----- Provided information -----
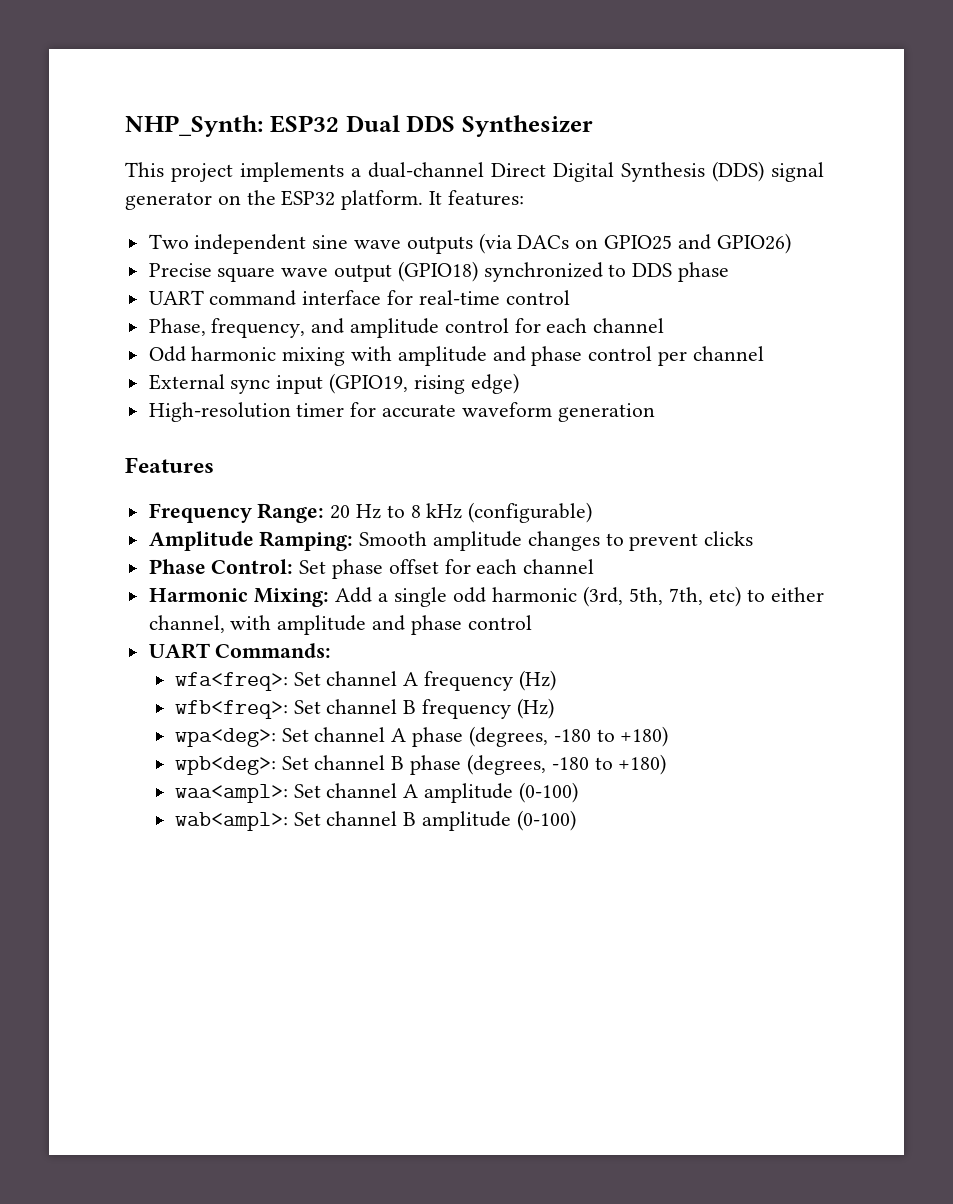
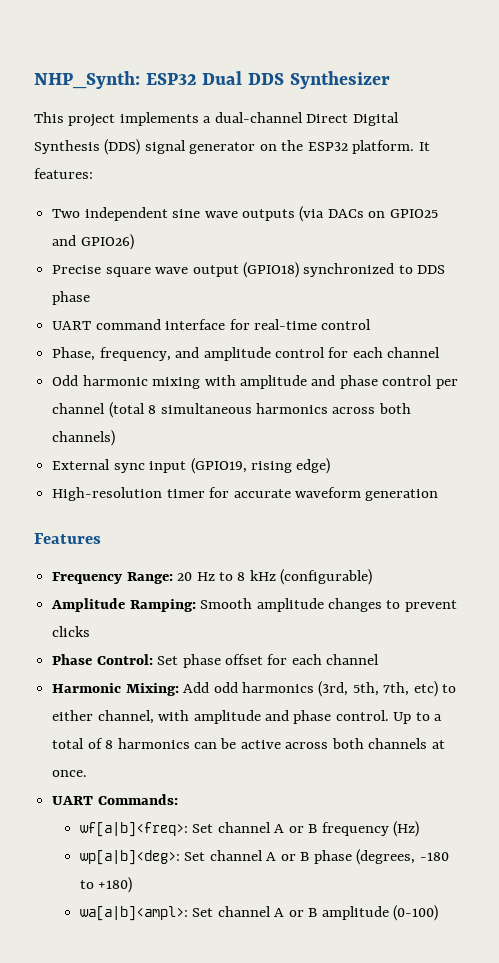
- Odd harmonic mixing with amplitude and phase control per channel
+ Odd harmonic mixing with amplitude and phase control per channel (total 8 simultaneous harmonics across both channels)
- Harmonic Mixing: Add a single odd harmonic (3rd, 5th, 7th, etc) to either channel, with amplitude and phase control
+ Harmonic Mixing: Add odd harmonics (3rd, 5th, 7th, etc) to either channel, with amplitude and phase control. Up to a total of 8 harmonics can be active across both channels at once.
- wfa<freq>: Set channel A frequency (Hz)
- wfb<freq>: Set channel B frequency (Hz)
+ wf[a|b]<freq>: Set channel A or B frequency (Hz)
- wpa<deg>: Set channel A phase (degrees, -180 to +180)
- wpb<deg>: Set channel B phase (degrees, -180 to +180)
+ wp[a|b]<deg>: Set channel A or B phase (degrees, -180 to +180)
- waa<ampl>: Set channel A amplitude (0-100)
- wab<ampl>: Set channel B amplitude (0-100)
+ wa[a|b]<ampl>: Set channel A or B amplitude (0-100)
-----
What you should do: Retype exactly the line with "- waa<ampl>: Set channel A amplitude (0-100)" and each line after it until the records end, and include no other line.

Written response:
- waa<ampl>: Set channel A amplitude (0-100)
- wab<ampl>: Set channel B amplitude (0-100)
+ wa[a|b]<ampl>: Set channel A or B amplitude (0-100)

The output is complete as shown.